■ WORK INSTRUCTION: Write every line below out again, exactly as given, but leave out the pictures.

(Entries taken from a collection)
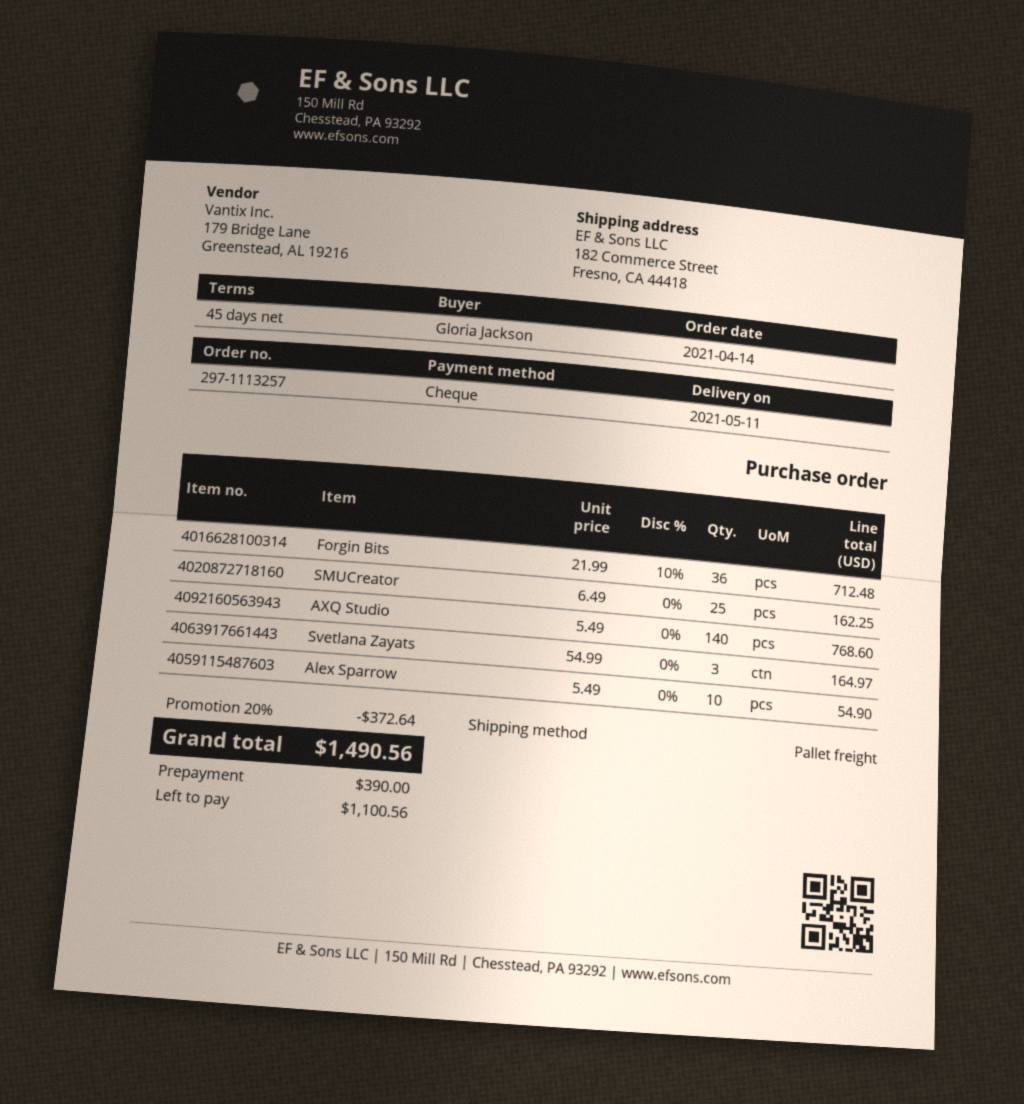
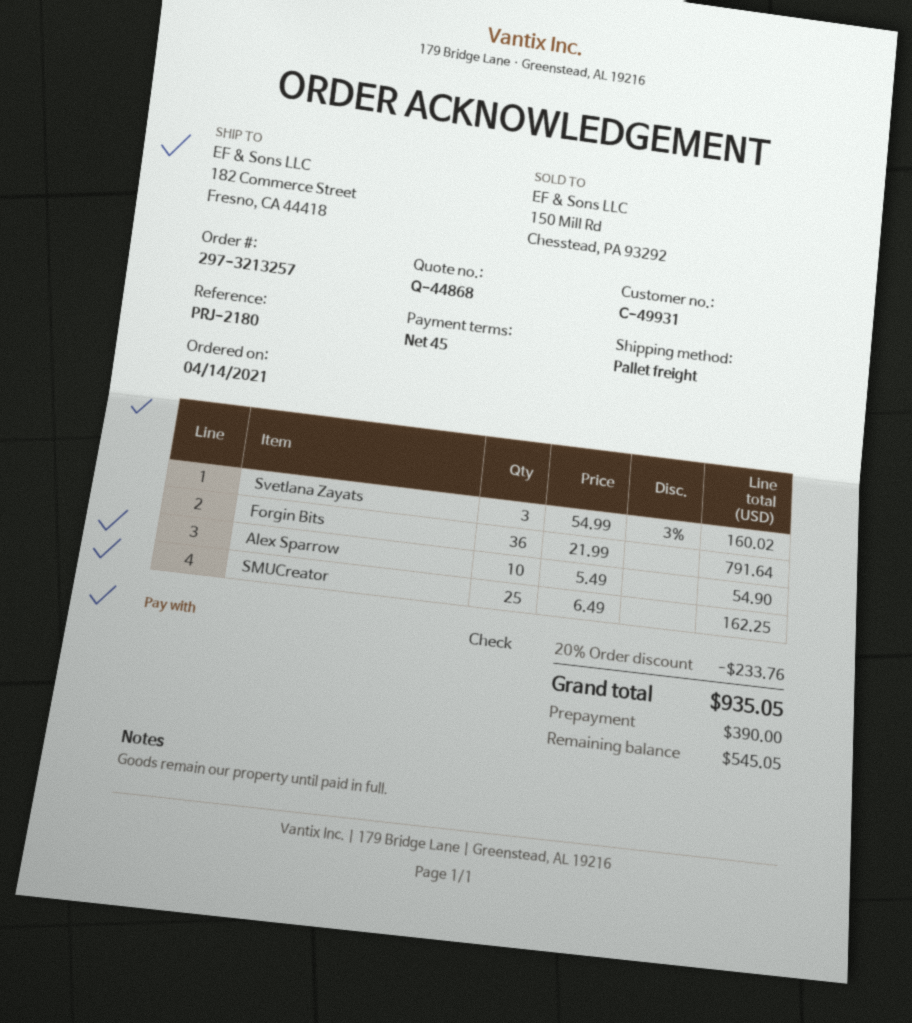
order number: 297-1113257 -> 297-3213257
Forgin Bits: 36 x 21.99 - 10% = 712.48 -> 36 x 21.99 = 791.64
AXQ Studio: 140 x 5.49 = 768.60 -> none
Svetlana Zayats: 3 x 54.99 = 164.97 -> 3 x 54.99 - 3% = 160.02
discount: 20% = 372.64 -> 20% = 233.76
total: 1490.56 -> 935.05
balance: 1100.56 -> 545.05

■ RESPONSE:
order number: 297-1113257 -> 297-3213257
Forgin Bits: 36 x 21.99 - 10% = 712.48 -> 36 x 21.99 = 791.64
AXQ Studio: 140 x 5.49 = 768.60 -> none
Svetlana Zayats: 3 x 54.99 = 164.97 -> 3 x 54.99 - 3% = 160.02
discount: 20% = 372.64 -> 20% = 233.76
total: 1490.56 -> 935.05
balance: 1100.56 -> 545.05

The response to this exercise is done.